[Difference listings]
· · · · · · ·

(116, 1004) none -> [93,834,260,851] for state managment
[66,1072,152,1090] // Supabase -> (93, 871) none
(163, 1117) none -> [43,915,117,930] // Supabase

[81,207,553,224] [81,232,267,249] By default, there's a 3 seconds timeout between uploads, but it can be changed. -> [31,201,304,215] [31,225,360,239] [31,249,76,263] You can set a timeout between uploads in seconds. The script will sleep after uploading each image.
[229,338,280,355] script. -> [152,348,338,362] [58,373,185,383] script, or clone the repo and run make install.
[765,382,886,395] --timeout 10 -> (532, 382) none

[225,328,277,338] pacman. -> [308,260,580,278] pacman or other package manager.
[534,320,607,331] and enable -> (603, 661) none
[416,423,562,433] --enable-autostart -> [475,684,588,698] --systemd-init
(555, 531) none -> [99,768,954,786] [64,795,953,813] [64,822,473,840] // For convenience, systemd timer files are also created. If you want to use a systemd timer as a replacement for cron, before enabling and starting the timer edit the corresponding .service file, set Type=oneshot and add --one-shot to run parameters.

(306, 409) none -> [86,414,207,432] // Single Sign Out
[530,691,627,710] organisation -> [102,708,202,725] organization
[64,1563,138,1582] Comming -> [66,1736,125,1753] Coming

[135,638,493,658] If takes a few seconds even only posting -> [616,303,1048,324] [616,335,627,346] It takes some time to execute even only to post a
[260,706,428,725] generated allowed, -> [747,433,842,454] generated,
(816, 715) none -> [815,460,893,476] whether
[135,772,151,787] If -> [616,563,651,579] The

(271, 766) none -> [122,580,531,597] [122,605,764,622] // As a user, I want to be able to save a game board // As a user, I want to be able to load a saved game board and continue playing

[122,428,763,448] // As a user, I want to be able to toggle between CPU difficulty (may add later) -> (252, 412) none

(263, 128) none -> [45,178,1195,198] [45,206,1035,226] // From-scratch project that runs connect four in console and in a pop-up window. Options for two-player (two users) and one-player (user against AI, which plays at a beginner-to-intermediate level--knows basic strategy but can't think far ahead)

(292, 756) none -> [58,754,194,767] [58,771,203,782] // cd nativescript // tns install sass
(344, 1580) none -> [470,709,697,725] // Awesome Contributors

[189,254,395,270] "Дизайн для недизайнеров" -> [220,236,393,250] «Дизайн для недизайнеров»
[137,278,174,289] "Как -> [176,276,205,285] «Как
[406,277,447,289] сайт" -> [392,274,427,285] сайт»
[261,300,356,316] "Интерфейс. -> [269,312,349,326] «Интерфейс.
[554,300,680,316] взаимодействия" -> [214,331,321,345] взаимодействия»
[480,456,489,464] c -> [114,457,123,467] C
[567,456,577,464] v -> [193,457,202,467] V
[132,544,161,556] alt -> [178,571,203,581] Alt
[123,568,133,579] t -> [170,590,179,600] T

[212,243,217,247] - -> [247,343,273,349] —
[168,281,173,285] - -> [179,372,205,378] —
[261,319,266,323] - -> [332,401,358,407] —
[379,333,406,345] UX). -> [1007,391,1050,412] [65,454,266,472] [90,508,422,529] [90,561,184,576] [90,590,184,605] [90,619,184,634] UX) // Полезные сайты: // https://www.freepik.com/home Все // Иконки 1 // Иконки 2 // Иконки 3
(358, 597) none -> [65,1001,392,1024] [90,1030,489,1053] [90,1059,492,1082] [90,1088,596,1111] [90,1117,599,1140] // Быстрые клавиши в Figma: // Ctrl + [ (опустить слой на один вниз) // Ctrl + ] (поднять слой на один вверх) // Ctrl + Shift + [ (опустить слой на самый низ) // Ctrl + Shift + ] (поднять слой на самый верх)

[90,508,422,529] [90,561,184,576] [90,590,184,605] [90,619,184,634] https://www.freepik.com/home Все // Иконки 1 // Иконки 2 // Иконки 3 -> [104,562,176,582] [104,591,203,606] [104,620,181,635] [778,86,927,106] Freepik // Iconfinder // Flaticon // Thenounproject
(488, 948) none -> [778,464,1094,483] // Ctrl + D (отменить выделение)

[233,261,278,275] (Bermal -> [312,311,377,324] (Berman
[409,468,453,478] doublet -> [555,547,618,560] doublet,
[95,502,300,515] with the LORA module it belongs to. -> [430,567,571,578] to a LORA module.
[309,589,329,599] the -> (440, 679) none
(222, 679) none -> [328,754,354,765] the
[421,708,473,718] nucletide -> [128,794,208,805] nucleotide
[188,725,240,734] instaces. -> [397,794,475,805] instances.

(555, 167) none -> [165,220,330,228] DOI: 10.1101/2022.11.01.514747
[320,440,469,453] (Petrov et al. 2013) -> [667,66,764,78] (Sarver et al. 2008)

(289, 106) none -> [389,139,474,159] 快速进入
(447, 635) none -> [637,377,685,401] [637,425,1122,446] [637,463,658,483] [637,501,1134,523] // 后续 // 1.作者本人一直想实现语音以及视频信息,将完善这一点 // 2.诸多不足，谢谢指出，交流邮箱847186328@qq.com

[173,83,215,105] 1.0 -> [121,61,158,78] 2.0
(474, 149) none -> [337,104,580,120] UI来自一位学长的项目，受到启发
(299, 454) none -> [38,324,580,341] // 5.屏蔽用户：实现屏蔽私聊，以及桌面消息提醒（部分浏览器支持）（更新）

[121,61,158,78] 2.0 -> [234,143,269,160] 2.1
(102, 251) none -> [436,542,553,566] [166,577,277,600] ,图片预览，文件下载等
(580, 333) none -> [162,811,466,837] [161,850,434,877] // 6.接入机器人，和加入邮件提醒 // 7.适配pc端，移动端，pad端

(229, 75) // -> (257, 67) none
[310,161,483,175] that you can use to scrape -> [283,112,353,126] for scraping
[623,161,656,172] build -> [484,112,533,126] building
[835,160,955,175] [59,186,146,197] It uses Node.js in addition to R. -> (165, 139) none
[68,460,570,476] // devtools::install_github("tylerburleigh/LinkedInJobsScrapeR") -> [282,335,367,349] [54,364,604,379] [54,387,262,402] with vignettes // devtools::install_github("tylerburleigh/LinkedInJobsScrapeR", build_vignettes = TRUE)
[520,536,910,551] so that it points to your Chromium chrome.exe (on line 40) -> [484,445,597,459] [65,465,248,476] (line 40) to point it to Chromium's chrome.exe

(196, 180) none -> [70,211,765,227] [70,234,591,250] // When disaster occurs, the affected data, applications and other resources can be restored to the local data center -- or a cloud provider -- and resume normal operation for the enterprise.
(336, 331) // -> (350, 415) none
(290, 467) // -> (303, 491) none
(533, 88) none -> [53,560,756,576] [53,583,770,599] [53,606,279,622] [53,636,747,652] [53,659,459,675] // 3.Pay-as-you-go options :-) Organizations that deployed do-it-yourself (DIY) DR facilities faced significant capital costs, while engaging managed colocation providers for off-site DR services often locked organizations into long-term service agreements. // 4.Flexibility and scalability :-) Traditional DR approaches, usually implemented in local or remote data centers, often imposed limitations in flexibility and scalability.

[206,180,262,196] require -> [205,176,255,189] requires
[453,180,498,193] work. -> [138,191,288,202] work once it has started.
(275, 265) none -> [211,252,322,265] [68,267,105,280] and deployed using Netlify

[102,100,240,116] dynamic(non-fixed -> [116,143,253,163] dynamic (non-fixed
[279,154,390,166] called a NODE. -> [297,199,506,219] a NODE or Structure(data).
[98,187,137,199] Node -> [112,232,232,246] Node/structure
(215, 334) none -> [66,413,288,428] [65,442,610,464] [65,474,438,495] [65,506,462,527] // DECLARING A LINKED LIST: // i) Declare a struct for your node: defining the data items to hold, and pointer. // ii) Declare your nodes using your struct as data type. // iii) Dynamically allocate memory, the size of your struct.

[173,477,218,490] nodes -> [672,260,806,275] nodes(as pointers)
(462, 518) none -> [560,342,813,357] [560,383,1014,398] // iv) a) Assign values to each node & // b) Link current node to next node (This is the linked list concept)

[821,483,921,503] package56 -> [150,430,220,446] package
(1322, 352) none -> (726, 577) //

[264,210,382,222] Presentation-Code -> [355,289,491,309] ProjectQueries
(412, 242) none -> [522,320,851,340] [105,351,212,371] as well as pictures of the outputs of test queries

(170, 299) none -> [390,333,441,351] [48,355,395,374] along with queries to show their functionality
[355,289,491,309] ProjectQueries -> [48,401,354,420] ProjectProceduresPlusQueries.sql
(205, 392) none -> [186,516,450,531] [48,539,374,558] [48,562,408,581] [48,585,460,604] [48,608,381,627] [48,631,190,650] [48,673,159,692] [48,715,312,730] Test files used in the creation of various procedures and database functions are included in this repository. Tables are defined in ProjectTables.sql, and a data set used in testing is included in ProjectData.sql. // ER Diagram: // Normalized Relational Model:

· · · · · · ·

◆ AIM OF THE TASK: If a line of the records above holds the word "https", show it.

◆ PROBLEM SOLUTION:
[379,333,406,345] UX). -> [1007,391,1050,412] [65,454,266,472] [90,508,422,529] [90,561,184,576] [90,590,184,605] [90,619,184,634] UX) // Полезные сайты: // https://www.freepik.com/home Все // Иконки 1 // Иконки 2 // Иконки 3
[90,508,422,529] [90,561,184,576] [90,590,184,605] [90,619,184,634] https://www.freepik.com/home Все // Иконки 1 // Иконки 2 // Иконки 3 -> [104,562,176,582] [104,591,203,606] [104,620,181,635] [778,86,927,106] Freepik // Iconfinder // Flaticon // Thenounproject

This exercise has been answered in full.